Commit graph

55 commits

Author SHA1 Message Date
Jason Rhinelander a3cb7bc980 Improve logging output
- Show [filename:line] rather than __func__ because __func__ is useless
  when called from a lambda (it just shows `operator()`).
- Add time since startup (like lokinet does)
- Fix up log formatter so that it doesn't have to double-format and
  doesn't break when given a value that isn't a string literal for the
  format string.
- Calling via ->log instead of ->debug, etc. requires changing
  `OXEN_LOG(error, ...)` to `OXEN_LOG(err, ...)` to match the actual
  spdlog log level (which is different from the logging method for some
  reason).
2021-06-16 18:59:06 -03:00
Jason Rhinelander e644959f83 Logger: use file/line instead of func
__func__ is pretty useless as all lambdas are reported as `operator()`
so you have no indication at all where the log msg is coming from.
2021-06-16 18:59:06 -03:00
Jason Rhinelander c488e86141 Move all vendors cmake code to vendors/CMakeLists.txt
Also modernizes it a bit more to use cmake interfaces, plus fixes an
oxenmq linking issue.
2021-06-16 18:58:53 -03:00
Jason Rhinelander 60017e7e4d user pubkey tighter restrictions
- Enforce hex rather than accepting any random 66- or 64-character
  string as a pubkey
- Clean up pubkey -> integer code
- The cleanup fixes a bug where pubkey -> integer conversion was
  skipping the first two bytes on testnet (and ended up in UB by reading
  the null + one byte beyond the end of the string for testnet
  addresses).  THIS WILL BREAK EXISTING TESTNET PUBKEY->SWARM VALUES!
  (but it's only testnet, so that's okay).
2021-04-19 16:14:55 -03:00
Jason Rhinelander 16ec9ac0f2 Misc cleanups and optimizations 2021-04-18 14:50:40 -03:00
Jason Rhinelander 8e3683df2f Force logging colours on stdout
Typically storage server output goes to systemd, which passes it off to
the journal; journalctl knows how to show (-a) ansi colors, and also
knows how to strip them when you don't provide -a.
2021-04-18 14:50:40 -03:00
Jason Rhinelander 54c05ca159 Fix cmake library dependencies 2021-04-18 14:50:40 -03:00
Jason Rhinelander d5876d9647 Simplification
No need to bifurcate rvalue and const-lvalue versions here: a plain
value will work exactly the same (copying or moving based on what the
caller provides).
2021-04-18 14:50:40 -03:00
Jason Rhinelander 8d34f76002 Storage server refactoring & ping reporting redesign
Refactoring:

- Overhaul how pubkeys are stored: rather that storing in strings in multiple forms (hex, binary,
  base32) we now store each pubkey type (legacy, ed25519, x25519) in a type-safe container which
  extends an std::array, thus giving us allocation-free storage for them.
  - Do conversion into these types early on so that *most* of the code takes type-safe pubkeys
    rather than strings in random formats; thus making the public API (e.g.

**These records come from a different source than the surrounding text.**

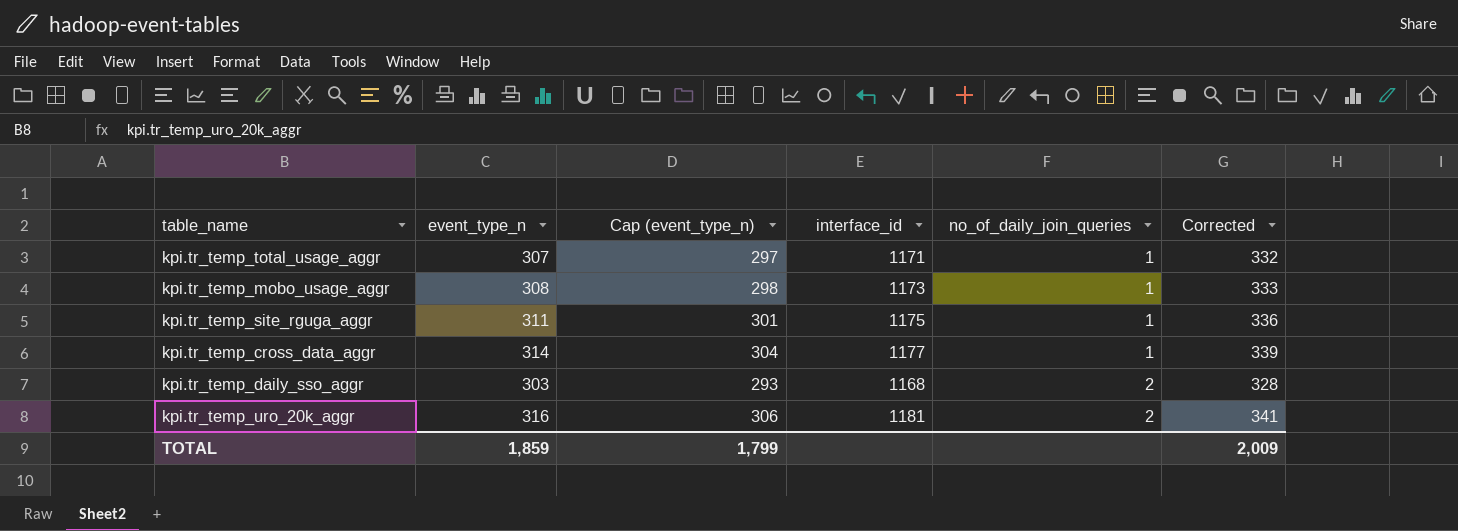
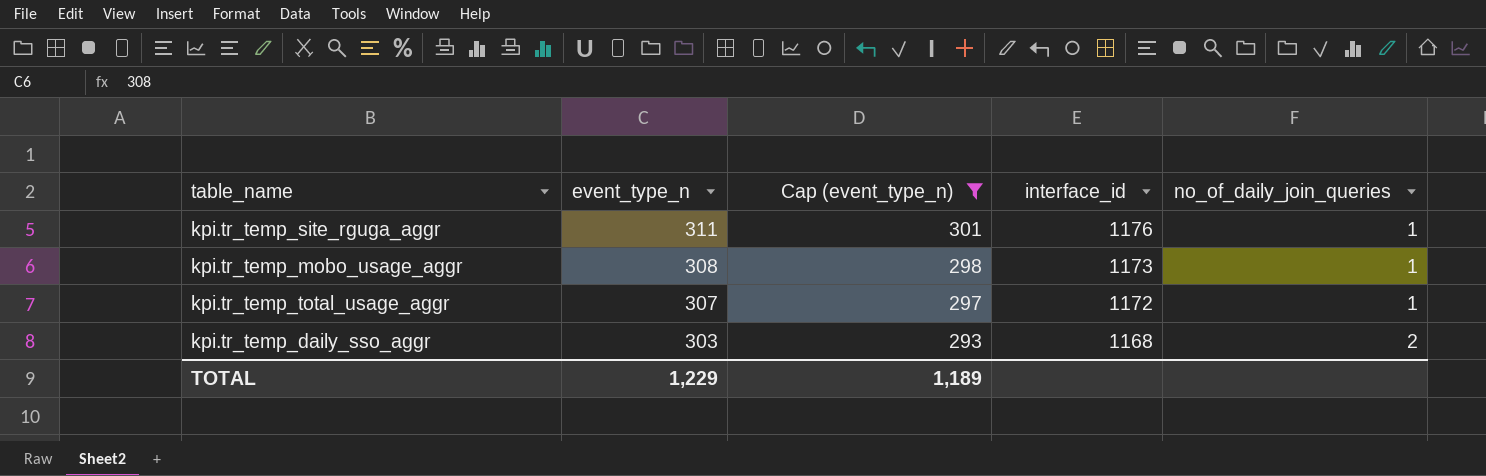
filter: none -> Cap (event_type_n) <= 301
row order: no_of_daily_join_queries ascending -> event_type_n descending
column Corrected | formula: [event_type_n] + 25 -> none
kpi.tr_temp_site_rguga_aggr | interface_id: 1175 -> 1176
kpi.tr_temp_total_usage_aggr | interface_id: 1171 -> 1172
TOTAL | event_type_n: 1,859 -> 1,229
TOTAL | Cap (event_type_n): 1,799 -> 1,189

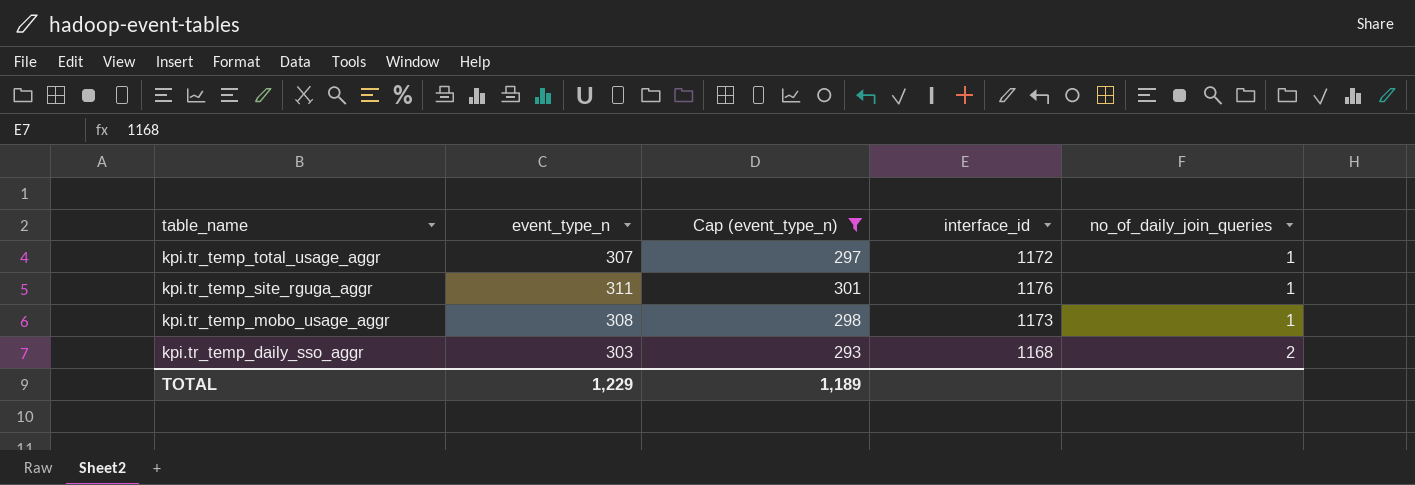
row order: event_type_n descending -> table_name descending

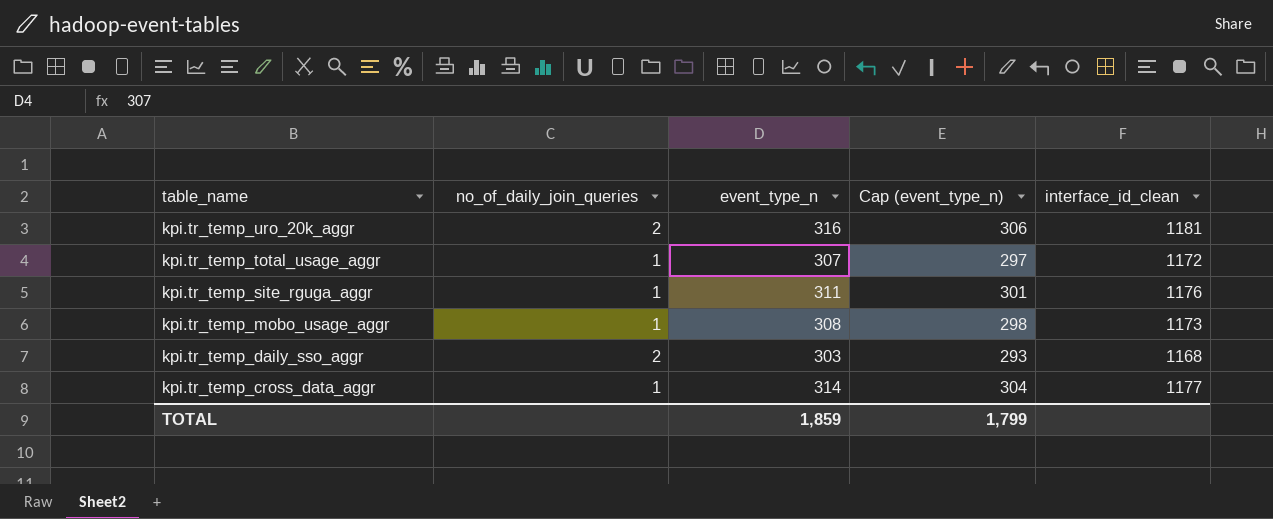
filter: Cap (event_type_n) <= 301 -> none
column no_of_daily_join_queries | position: 5 -> 2
column name: interface_id -> interface_id_clean
TOTAL | event_type_n: 1,229 -> 1,859
TOTAL | Cap (event_type_n): 1,189 -> 1,799

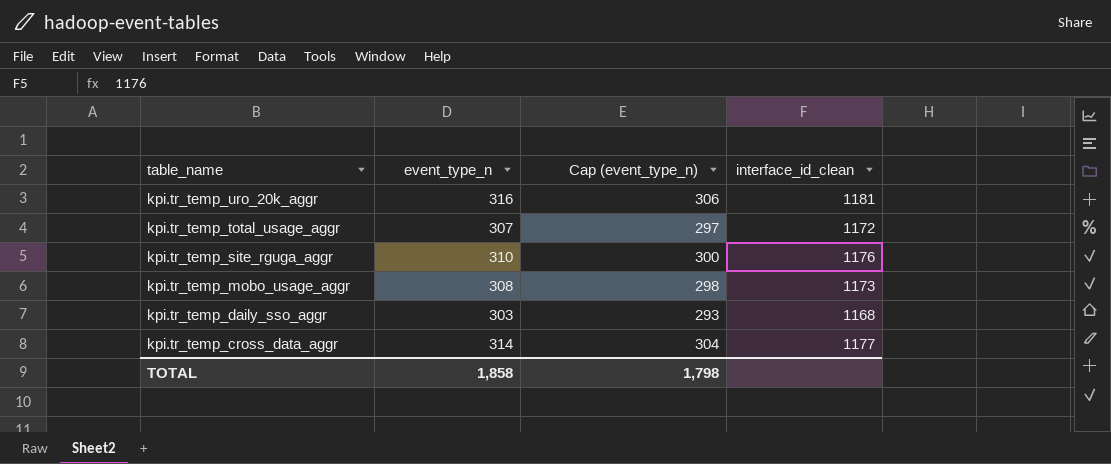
column no_of_daily_join_queries | position: 2 -> none
kpi.tr_temp_site_rguga_aggr | event_type_n: 311 -> 310
kpi.tr_temp_site_rguga_aggr | Cap (event_type_n): 301 -> 300
TOTAL | event_type_n: 1,859 -> 1,858
TOTAL | Cap (event_type_n): 1,799 -> 1,798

HTTP request parser)
    deal with encoding/decoding, rather than making it happen deep down.  (For example,
    ChannelEncryption shouldn't need to worry about decoding a hex string).  This was pretty messy:
    some code wanted hex, some base32z, some base32z with ".snode" appended, some base64.
- When printing pubkeys in logs, print them as hex, not base32z.  Base32z was really hard to
  reconcile with pubkeys because everywhere *else* we show them as hex.
- Overhaul sn_record_t with a much lighter one: it is now a very simple struct with just the members
  it needs (ip, ports, pubkeys), and is no longer hashable (instead we can hash on the
  .legacy_pubkey member).
  - Simplify some interfaces taking multiple values from sn_record_t by just passing the sn_record_t
- Moved a bunch of things that were in the global namespace into the oxen namespace.
- Simplify swarm storage and lookup: we previous had various methods that did a linear scan on all
  active nodes, and could do string-based searching for different representations of the pubkey
  (hex, base32z, etc.).  Replace it all with a simple structure of:
    unordered_map<legacy_pubkey, sn_record_t>
    unordered_map<ed25519_pubkey, legacy_pubkey>
    unordered_map<x25519_pubkey, legacy_pubkey>
  where the first map holds the entries and the latter two point us to the key in the first one.
- De-templatize ChannelEncryption, and make it take pubkey types rather than strings.  (The template
  was doing nothing as it was only ever used with T=std::string).
- Fix a leak in ChannelEncryption CBC decryption if it throws (the context would leak) by storing
  the context in a unique_ptr with a deleter that frees the context.
- Optimized ChannelEncryption encryption code somewhat by reducing allocations via more use of
  string_views and tweaking how we build the encrypted strings.
- Fix legacy (i.e. Monero) signature generation: the random byte value being generated in was only
  setting the first 11 bytes of 32.
- Miscellaneous code cleanups (much of which are C++14/17 syntax).
- Moved std::literals namespace import to a small number of top-level headers so they are available
  everywhere.  (std::literals is guaranteed to never conflict with user-space literals precisely so
  that doing this everywhere is perfectly safe without polluting -- i.e. "foo"sv, 44s can *never* be
  anything other than string_view and seconds literals).
- Made pubkey parsing (e.g. in HTTP headers) accept any of hex/base32z/base64 so that we can, at
  some point in the future, just stop using base32z representation (since it conflicts badly with
  lokinet .snode address which is based on the ed25519 pubkey, not the legacy pubkey).
- RateLimiter - simply it to take the IP as a uint32_t (and thus avoid allocations).  (Similarly it
  avoids allocations in the SN case via using the new pubkey type).
- Move some repeated tasks into the simpler oxenmq add_timer().

Ping reporting:

This completely rewrites how ping results are handled.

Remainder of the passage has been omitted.